Your identification has been saved in /home/hadoop/.ssh/id_dsa.

Your public key has been saved in /home/hadoop/.ssh/id_dsa.pub.

The key fingerprint is:

a9:4d:a6:2b:bf:09:8c:b2:30:aa:c1:05:be:0a:27:09 hadoop@bigdata-01

The key's randomart image is:

+--[ DSA 1024]----+

|                 |

|                 |

| .               |

|. .      .       |

|E. .    S        |

|o.oo   *         |

|Ooo o o .        |

|=B  .. o         |

|*    o=.         |

+-----------------+

//将id_dsa.pub拷贝到authorized_keys中

hadoop@master:/> cat ~/.ssh/id_dsa.pub >> ~/.ssh/authorized_keys

2.分别在各个slave上执行上述同样步骤

ssh-keygen -t dsa

cat ~/.ssh/id_dsa.pub >> ~/.ssh/authorized_keys

3.在master节点上执行,红色为手输部分

//将其他slave节点的公钥拷贝到master节点中的authorized_keys,

//有几个slave节点就需要运行几次命令,slave1,slave2是节点主机名

hadoop@master:/> ssh slave1 cat ~/.ssh/id_dsa.pub >> ~/.ssh/authorized_keys 

The authenticity of host 'slave1 (10.137.169.149)' can't be established.

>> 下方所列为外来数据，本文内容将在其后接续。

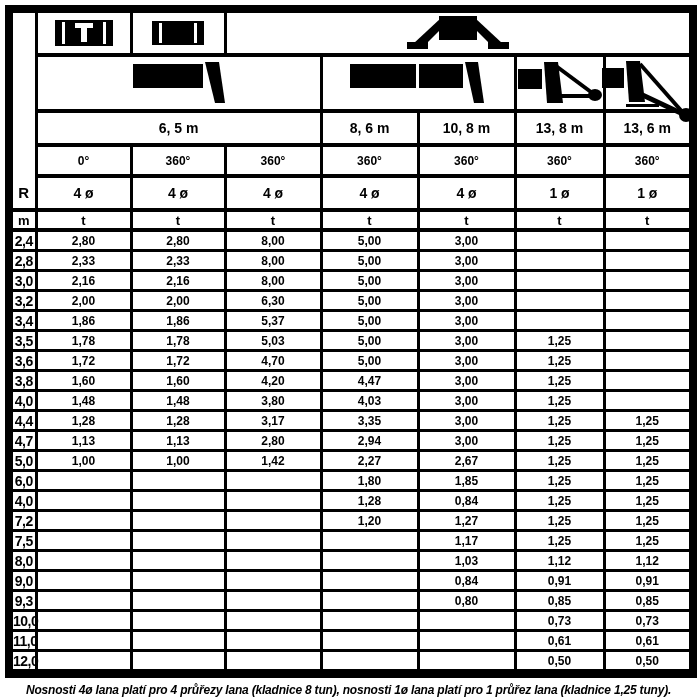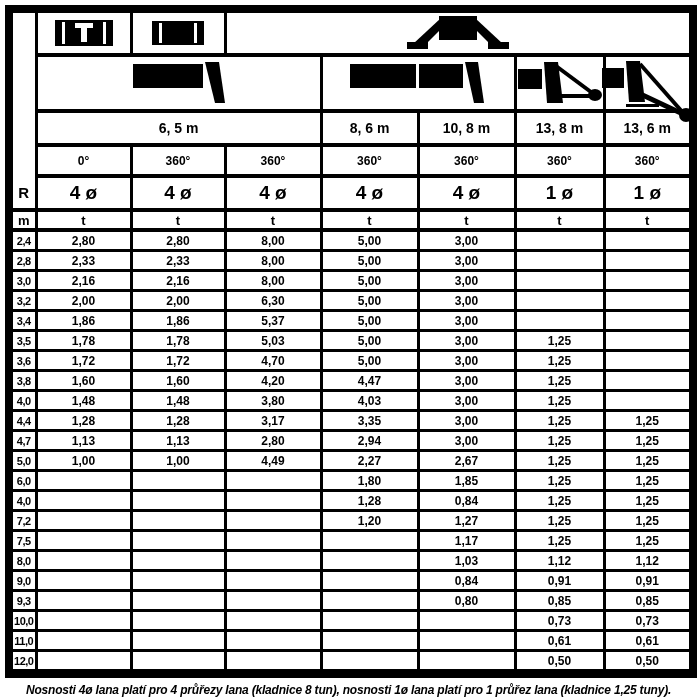--- a/index.html
+++ b/index.html
@@ -32,7 +32,7 @@
   tr.r-length td{height:30px;font-size:14px;border-bottom-width:4px;margin-left:12px;}
   tr.r-icons1 td,tr.r-icons2 td{border-bottom-width:4px;}
   tr.r-slew td{height:27px;font-size:12px;border-bottom-width:4px;}
-  tr.r-rope td{height:30px;font-size:19px;border-bottom-width:4px;}
+  tr.r-rope td{height:30px;font-size:14px;border-bottom-width:4px;}
   tr.r-unit td{height:16px;font-size:13px;border-bottom-width:4px;}
   td.corner{
     vertical-align:bottom;

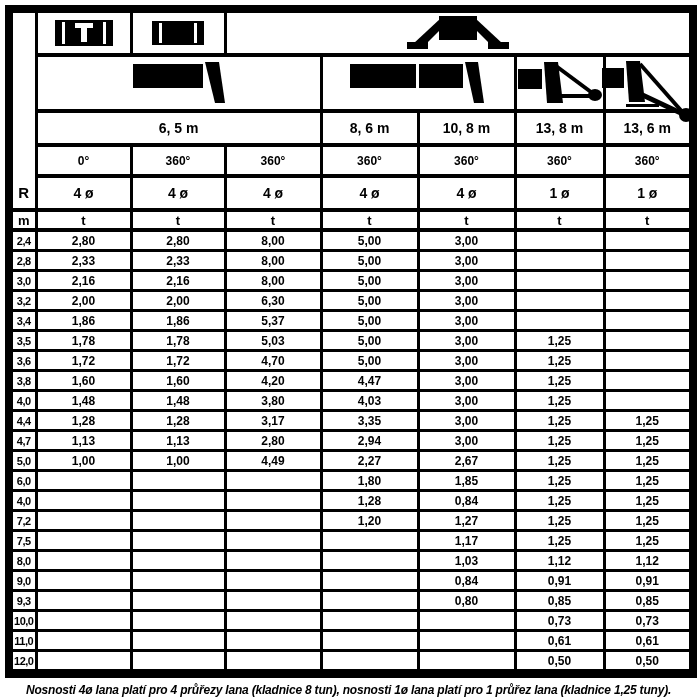--- a/index.html
+++ b/index.html
@@ -40,7 +40,7 @@
   }
   td.corner .r-glyph{display:block;margin-bottom:7px;}
   tr.data td{height:17px;font-size:12px;}
-  tr.data td.rlabel{font-size:11px;letter-spacing:-0.5px;}
+  tr.data td.rlabel{font-size:14px;letter-spacing:-0.5px;}
   td.mcell{font-size:13px;}
   svg{display:block;margin:0 auto;}
   td.jib-cell{position:relative;}

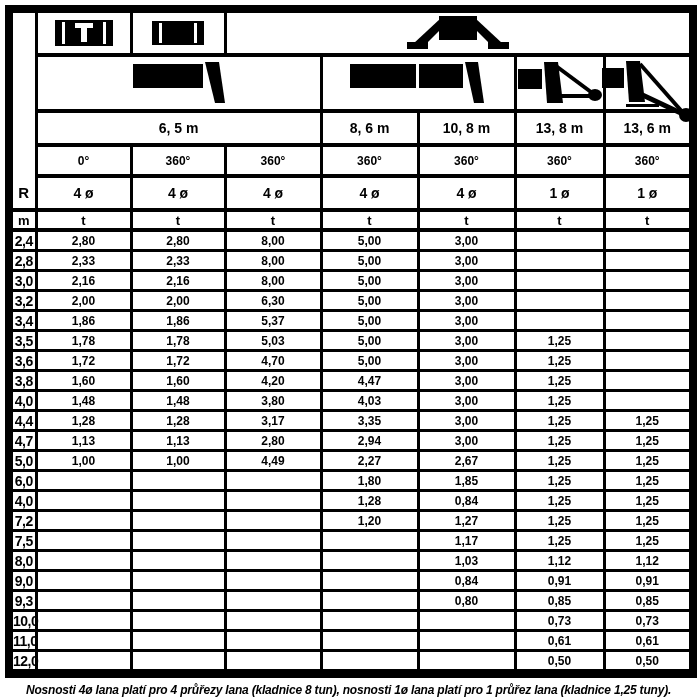--- a/index.html
+++ b/index.html
@@ -307,7 +307,7 @@
           <td class="rlabel">5,0</td>
           <td class="val">1,00</td>
           <td class="val">1,00</td>
-          <td class="val">4,49</td>
+          <td class="val">1,42</td>
           <td class="val">2,27</td>
           <td class="val">2,67</td>
           <td class="val">1,25</td>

RSA key fingerprint is 0f:5d:31:ba:dc:7a:84:15:6a:aa:20:a1:85:ec:c8:60.

Are you sure you want to continue connecting (yes/no)? yes

Warning: Permanently added 'slave1,10.137.169.149' (RSA) to the list of known hosts.

Password:    //填写之前设置的hadoop用户密码

hadoop@master:/> ssh slave2 cat ~/.ssh/id_dsa.pub >> ~/.ssh/authorized_keys 

The authenticity of host 'slave2 (10.137.169.150)' can't be established.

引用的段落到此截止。